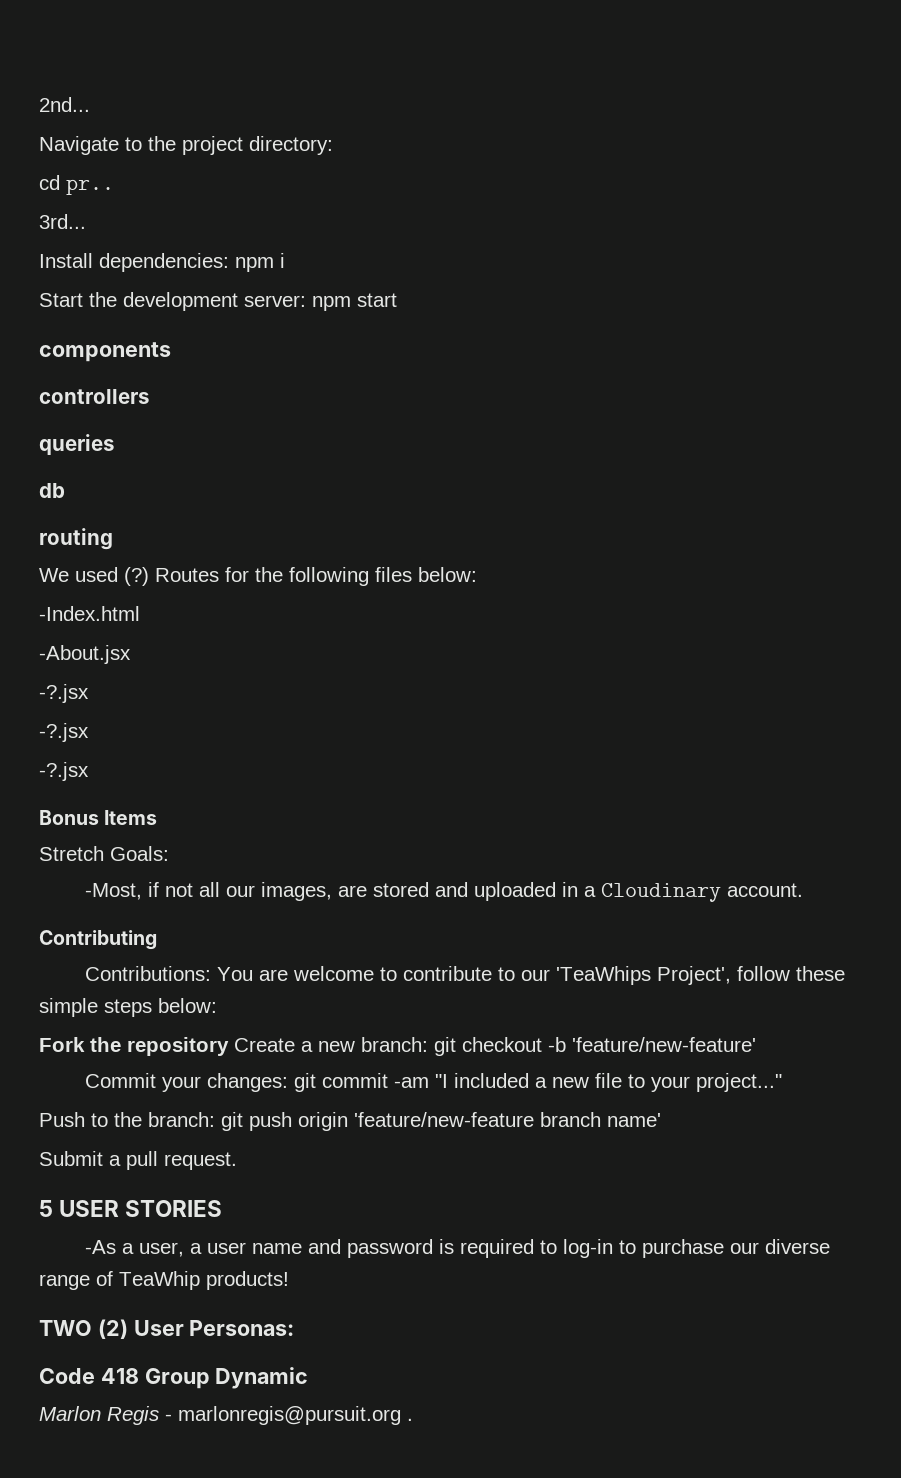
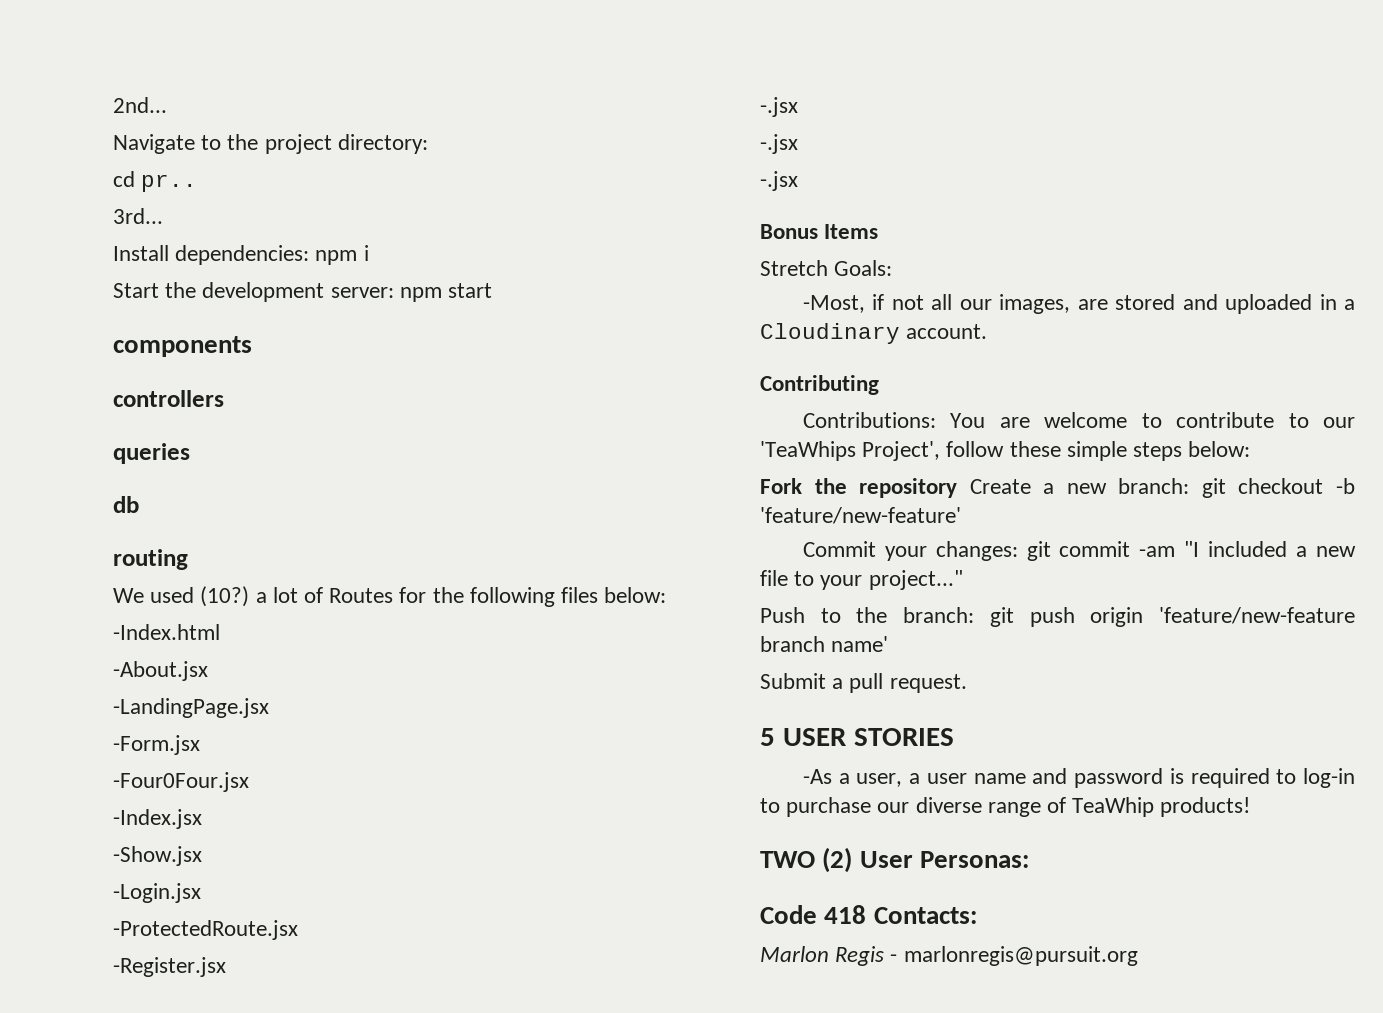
- We used (?) Routes for the following files below:
+ We used (10?) a lot of Routes for the following files below:
  -About.jsx
- -?.jsx
- -?.jsx
- -?.jsx
+ -LandingPage.jsx
+ -Form.jsx
+ -Four0Four.jsx
+ -Index.jsx
+ -Show.jsx
+ -Login.jsx
+ -ProtectedRoute.jsx
+ -Register.jsx
+ -.jsx
+ -.jsx
+ -.jsx
- Code 418 Group Dynamic
+ Code 418 Contacts:
- Marlon Regis - marlonregis@pursuit.org .
+ Marlon Regis - marlonregis@pursuit.org

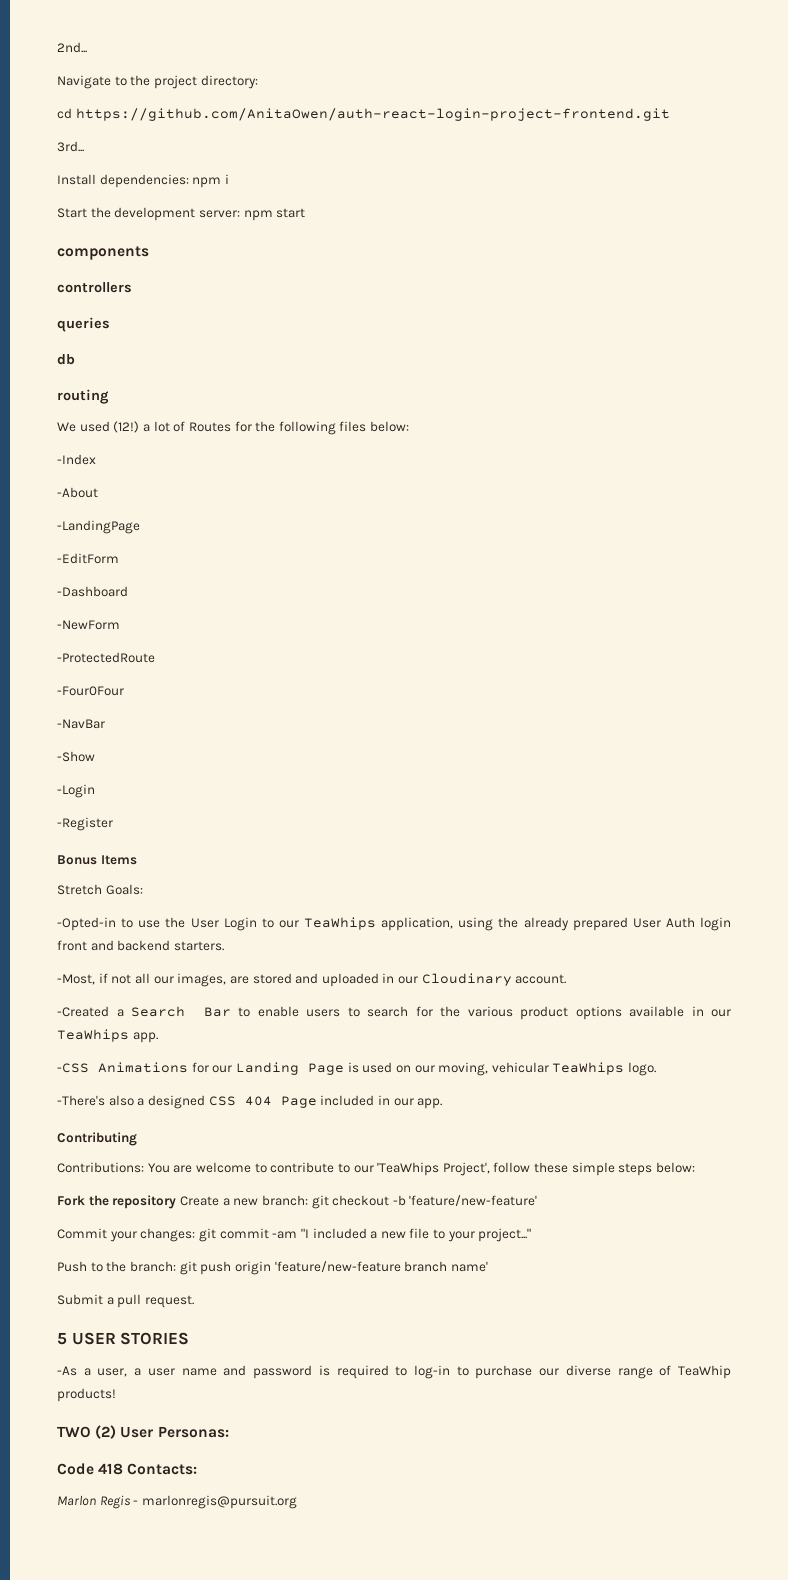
- cd pr..
+ cd https://github.com/AnitaOwen/auth-react-login-project-frontend.git
- We used (10?) a lot of Routes for the following files below:
+ We used (12!) a lot of Routes for the following files below:
- -Index.html
- -About.jsx
- -LandingPage.jsx
- -Form.jsx
- -Four0Four.jsx
- -Index.jsx
- -Show.jsx
- -Login.jsx
- -ProtectedRoute.jsx
- -Register.jsx
- -.jsx
- -.jsx
- -.jsx
+ -Index
+ -About
+ -LandingPage
+ -EditForm
+ -Dashboard
+ -NewForm
+ -ProtectedRoute
+ -Four0Four
+ -NavBar
+ -Show
+ -Login
+ -Register
  Bonus Items
  Stretch Goals:
+ -Opted-in to use the User Login to our TeaWhips application, using the already prepared User Auth login front and backend starters.
- -Most, if not all our images, are stored and uploaded in a Cloudinary account.
+ -Most, if not all our images, are stored and uploaded in our Cloudinary account.
+ -Created a Search Bar to enable users to search for the various product options available in our TeaWhips app.
+ -CSS Animations for our Landing Page is used on our moving, vehicular TeaWhips logo.
+ -There's also a designed CSS 404 Page included in our app.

□ □ □ □

▶ **Problem to solve**: If a line in the listing holds the word "pursuit", copy it out.

▶ **Task response**:
- Marlon Regis - marlonregis@pursuit.org .
+ Marlon Regis - marlonregis@pursuit.org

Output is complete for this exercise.